TASK DIRECTIONS: Your task is to repeat all of the data exactly while excluding the pictures.

---- DATA FOR THIS EXERCISE

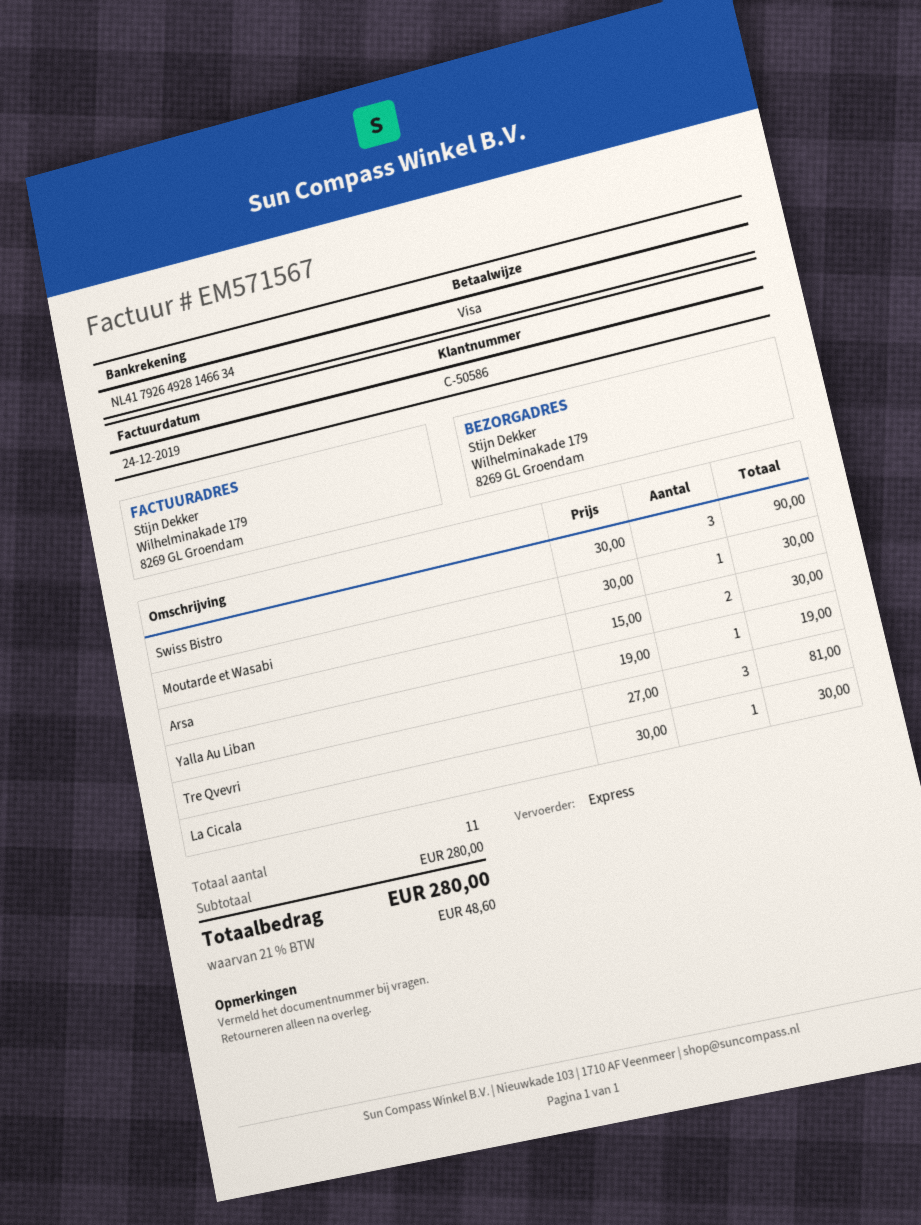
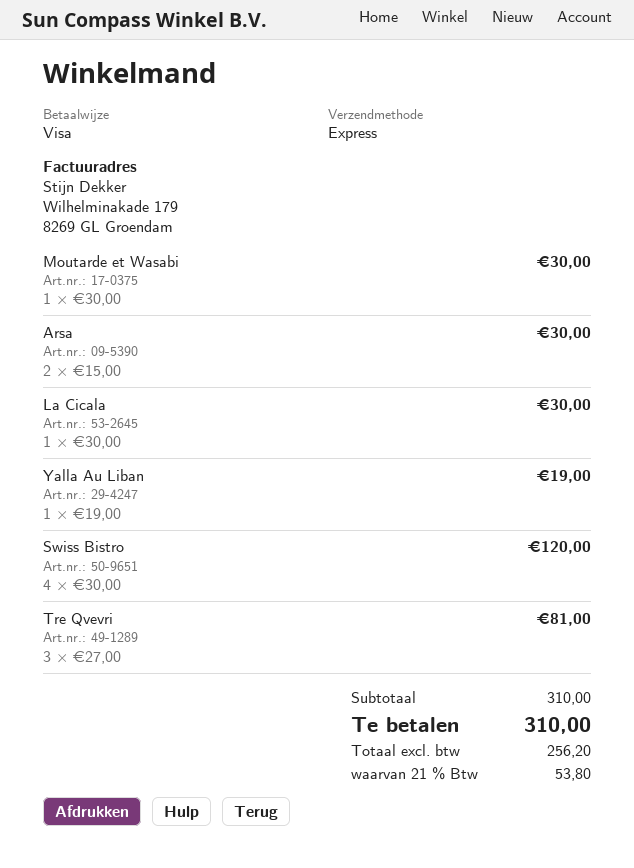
Swiss Bistro: 3 x 30.00 = 90.00 -> 4 x 30.00 = 120.00
subtotal: 280.00 -> 310.00
tax: 21% = 48.60 -> 21% = 53.80
total: 280.00 -> 310.00

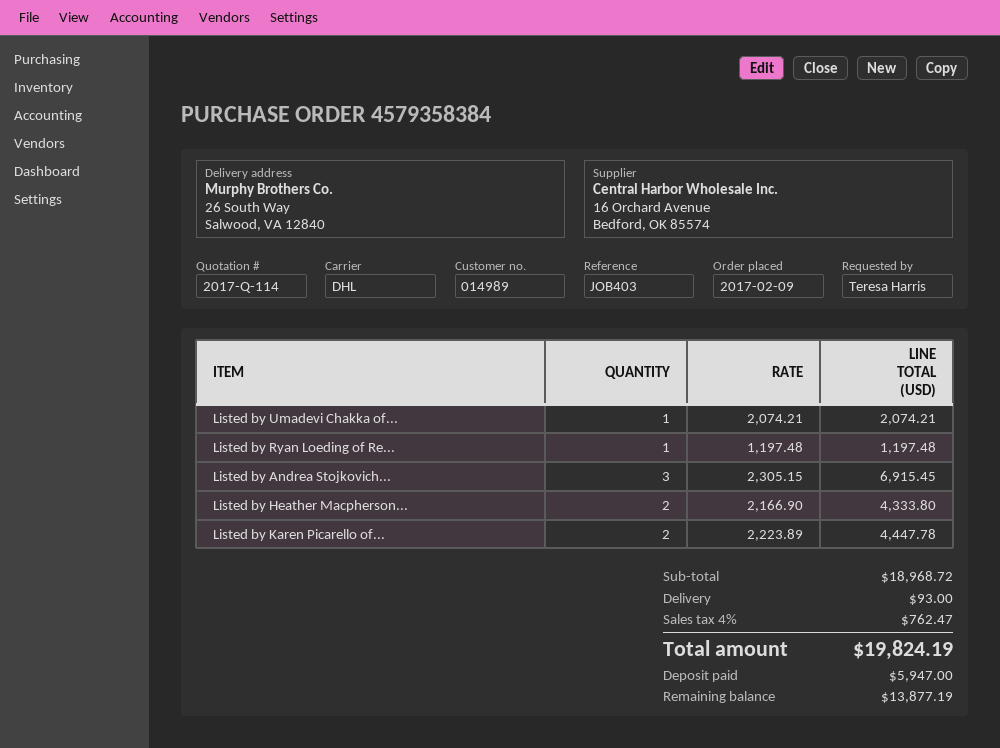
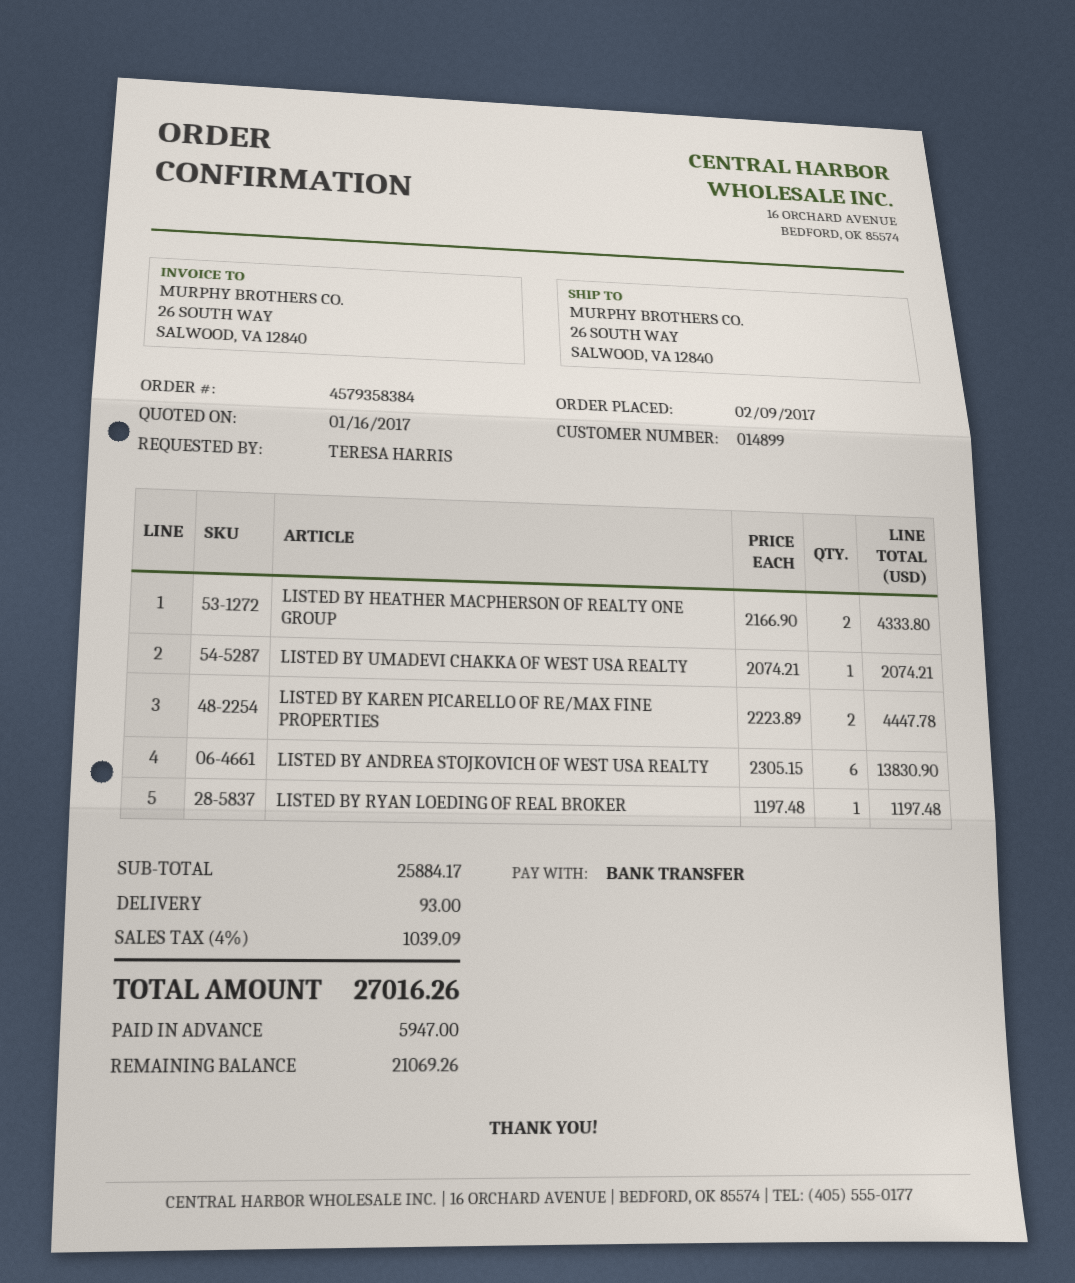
customer number: 014989 -> 014899
Listed by Andrea Stojkovich...: 3 x 2305.15 = 6915.45 -> 6 x 2305.15 = 13830.90
subtotal: 18968.72 -> 25884.17
tax: 4% = 762.47 -> 4% = 1039.09
total: 19824.19 -> 27016.26
balance: 13877.19 -> 21069.26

--------

WRITTEN SOLUTION:
Swiss Bistro: 3 x 30.00 = 90.00 -> 4 x 30.00 = 120.00
subtotal: 280.00 -> 310.00
tax: 21% = 48.60 -> 21% = 53.80
total: 280.00 -> 310.00

customer number: 014989 -> 014899
Listed by Andrea Stojkovich...: 3 x 2305.15 = 6915.45 -> 6 x 2305.15 = 13830.90
subtotal: 18968.72 -> 25884.17
tax: 4% = 762.47 -> 4% = 1039.09
total: 19824.19 -> 27016.26
balance: 13877.19 -> 21069.26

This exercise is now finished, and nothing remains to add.